With a New Slate at 8, NBC Looks to Get an Early Jump

By Lisa de Moraes

Tuesday, May 17, 2005; Page C07

NEW YORK, May 16

NBC is going to crawl out of the ratings cellar and back to first place among the 18-to-49-year-olds advertisers love with creepy sea creatures, infertility specialists, America's most famous felon, a petty thief, a fantasy Pentagon and the latest redo of "Queen for a Day."


On Wednesday nights, Dennis Hopper will star in
On Wednesday nights, Dennis Hopper will star in "E-Ring," a drama about the Pentagon. (By Scott Garfield -- Nbc Universal)

The network is gutting its 8 p.m. slate on five nights next fall because, NBC Universal Television Group President Jeff Zucker explained, "it's really where we fell down this year," and without viewers at 8 "the ability to launch things at 9, having them self-start, is nearly impossible."

Among the 8 o'clock offerings will be a Martha Stewart-hosted edition of "The Apprentice" on Wednesdays -- in addition to The Donald's version the next night at 9 -- and, on Friday, a "Queen for a Day"-esque reality series called "Three Wishes," in which singer Amy Grant descends upon little towns, and the little townspeople stand in line to tell her their wishes.
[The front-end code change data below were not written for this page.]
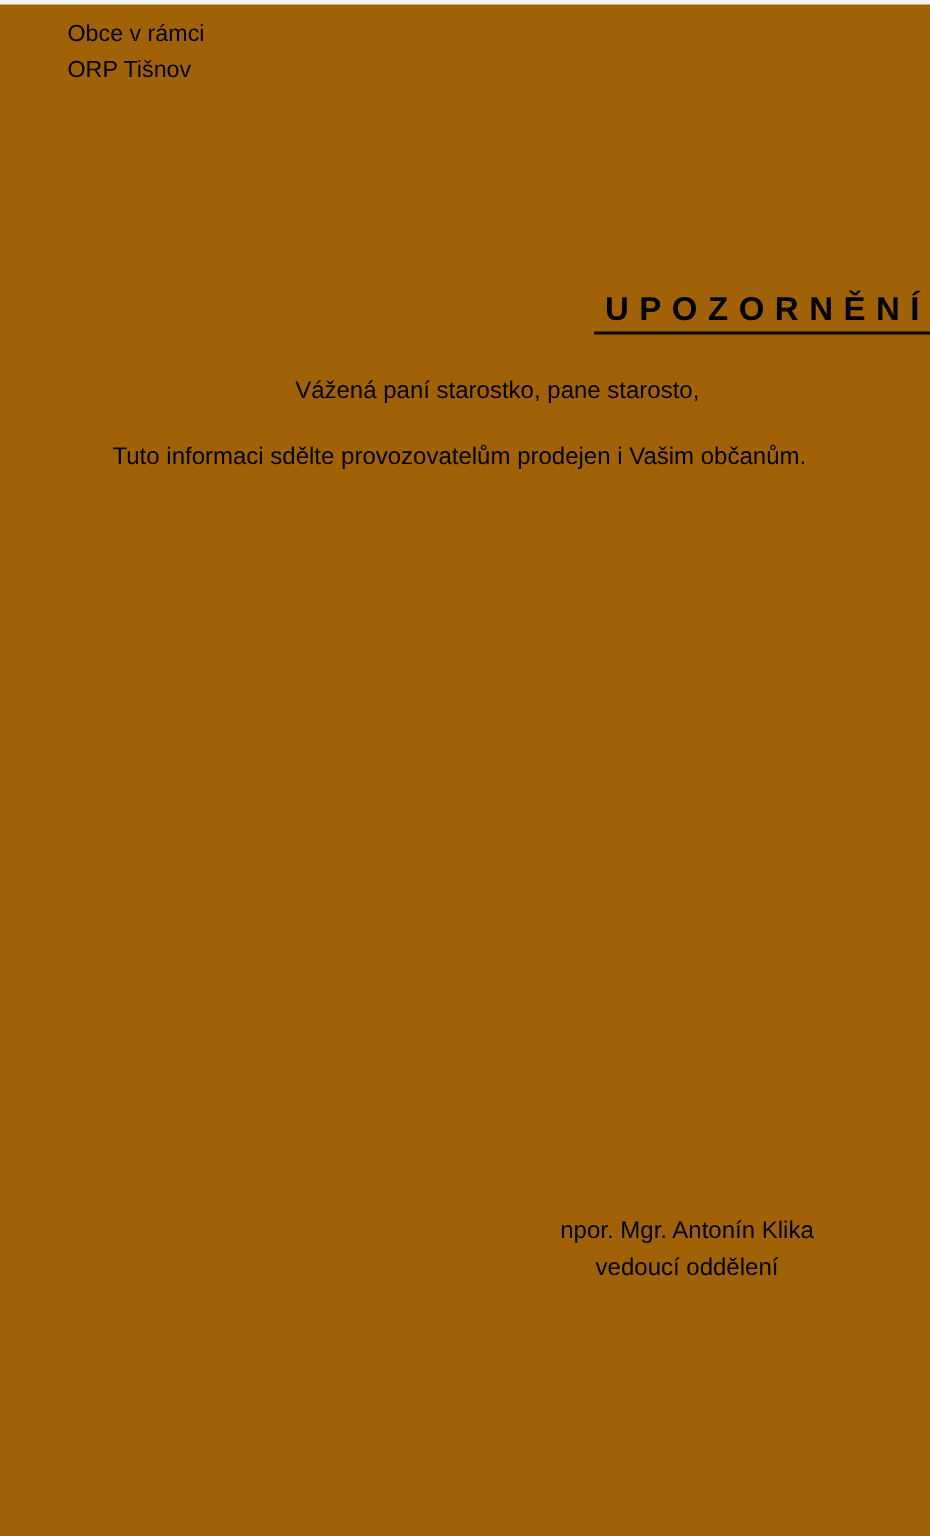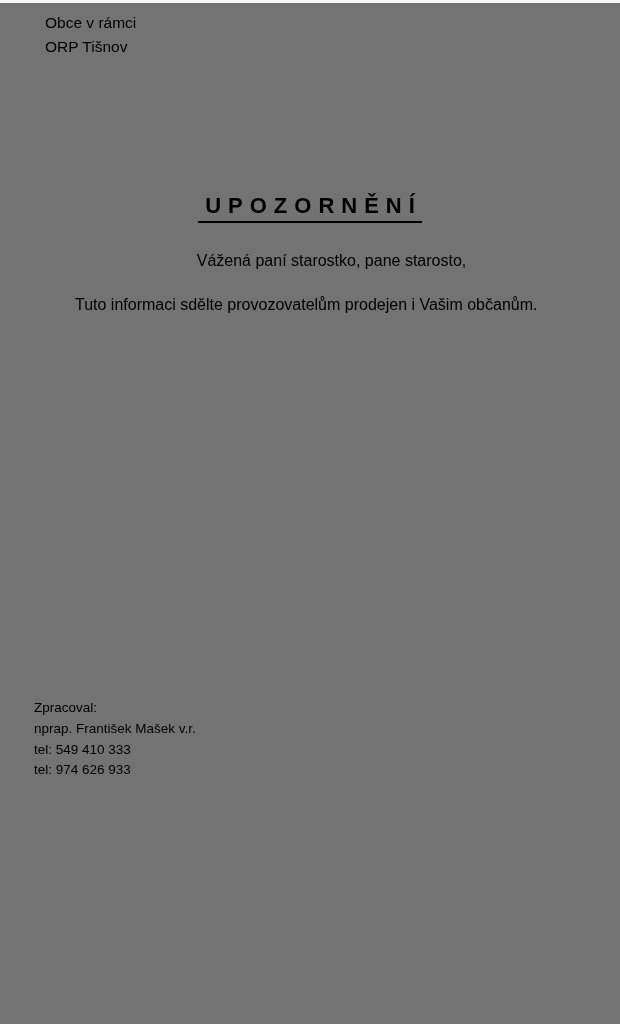--- a/index.html
+++ b/index.html
@@ -22,7 +22,7 @@
     width: 620px;
     height: 1024px;
     box-sizing: border-box;
-    background: #737373;
+    background: #a16207;
   }
   .scan-edge-top {
     position: absolute;

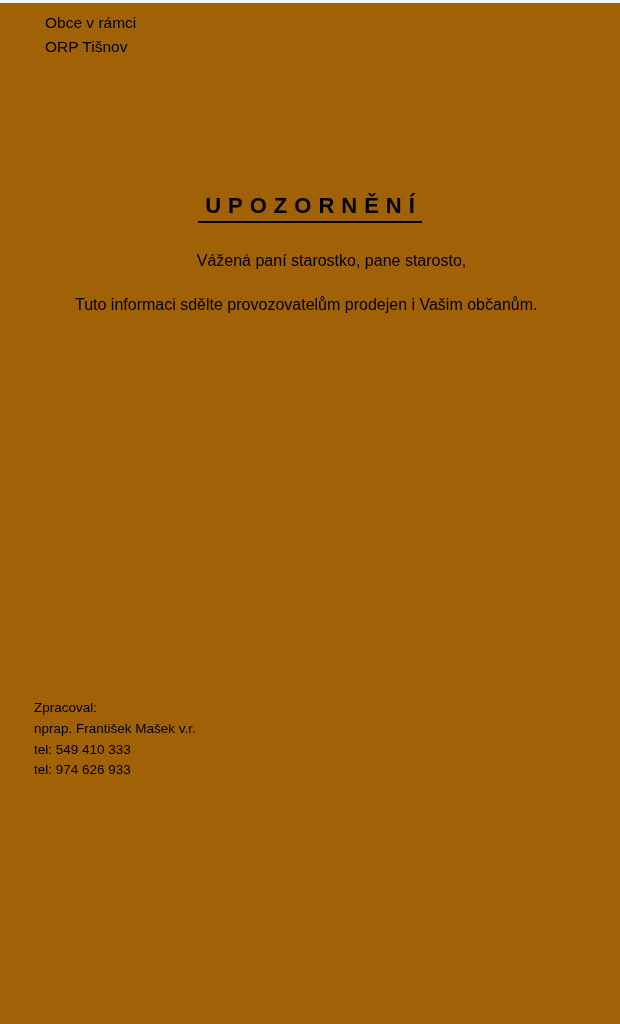--- a/index.html
+++ b/index.html
@@ -49,7 +49,7 @@
     left: 0;
     top: 193px;
     width: 620px;
-    text-align: center;
+    text-align: right;
   }
   .title {
     display: inline-block;

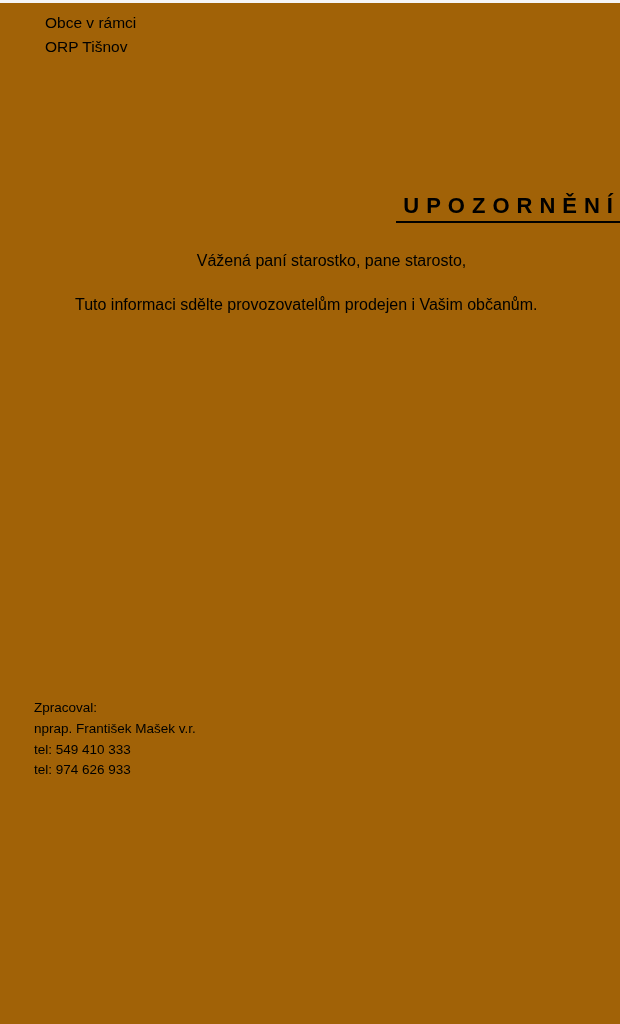--- a/index.html
+++ b/index.html
@@ -131,10 +131,6 @@
     <p class="para">Tuto informaci sdělte provozovatelům prodejen i Vašim občanům.</p>
   </div>
 
-  <div class="processor">Zpracoval:
-nprap. František Mašek v.r.
-tel: 549 410 333
-tel: 974 626 933</div>
 
 
 

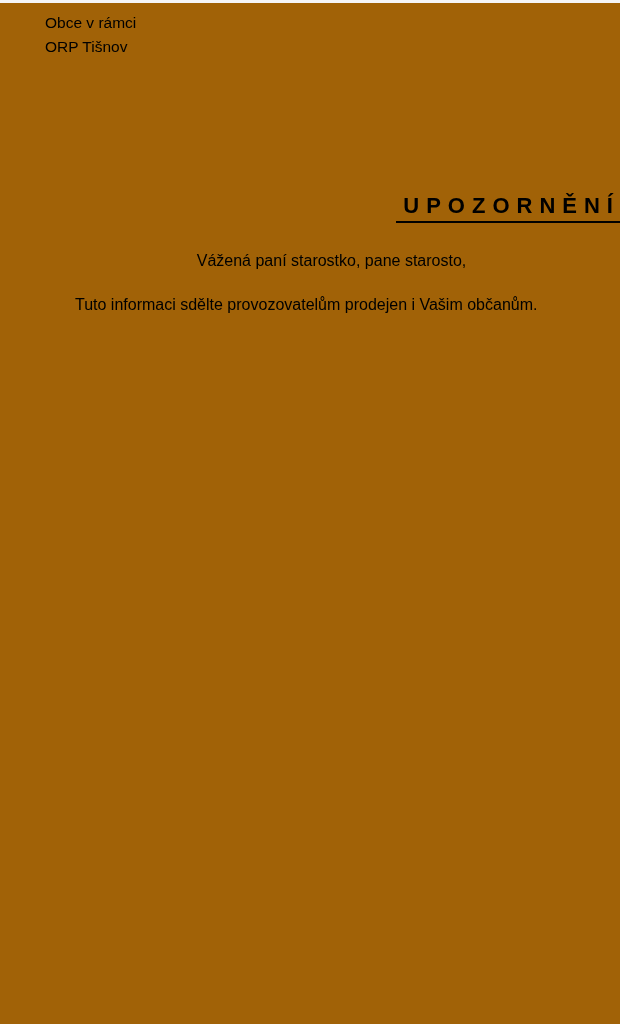--- a/index.html
+++ b/index.html
@@ -132,6 +132,8 @@
   </div>
 
 
+  <div class="signature">npor. Mgr. Antonín Klika
+vedoucí oddělení</div>
 
 
 </div>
NBC then decides which three are most camera-sweet, and Amy makes their three wishes come true and everyone lives happily ever after.

On the bright side, did you know that NBC's audience is rich?

Rich, rich, rich.

Stinking, filthy rich.

The most upscale audience since Moliere played Versailles. NBC viewers are so rich, they've got money coming out their flat screens.

We learned that when NBC unveiled its fall prime-time schedule Monday at Radio City Music Hall on Day 1 of Upfront Week, when the networks try to persuade ad execs to commit to billions of dollars in commercial time on series upfront, before they debut.

Once upon a time, NBC bragged about being the most watched network in the country. When that went away, NBC boasted it was No. 1 among the 18- to 49-year-olds whom advertisers pay a premium to reach.

These days, what with NBC about to finish the season in fourth place among that premium crowd -- a close fourth, NBC points out -- it's playing up the upscaleness of the NBC viewer. Not many of them, but what audience there is is well-off. Upscale here, upscale there, upscale everywhere. Why, if we had a buck for every time we heard the word "upscale" during NBC's presentation, we'd be rich enough to watch "The Office." Which, did you know, is TV's most upscale comedy? NBC suits said so Monday, by way of explaining why they're bringing back the mid-season comedy that averaged only 6.4 million viewers in its brief, six-episode run.

"The Office" will be back on Tuesday night, packaged with a new comedy called "My Name Is Earl" about a petty thief who wins some lottery money (not enough to turn him into an NBC viewer, mind you, but enough) and is immediately hit by a car, which leads him to decide he must make amends for all the lousy things he's ever done. NBC Entertainment chief Kevin Reilly said it was NBC's highest-testing comedy in 15 years; a short clip definitely got the biggest applause from advertisers of any new show trotted out Monday.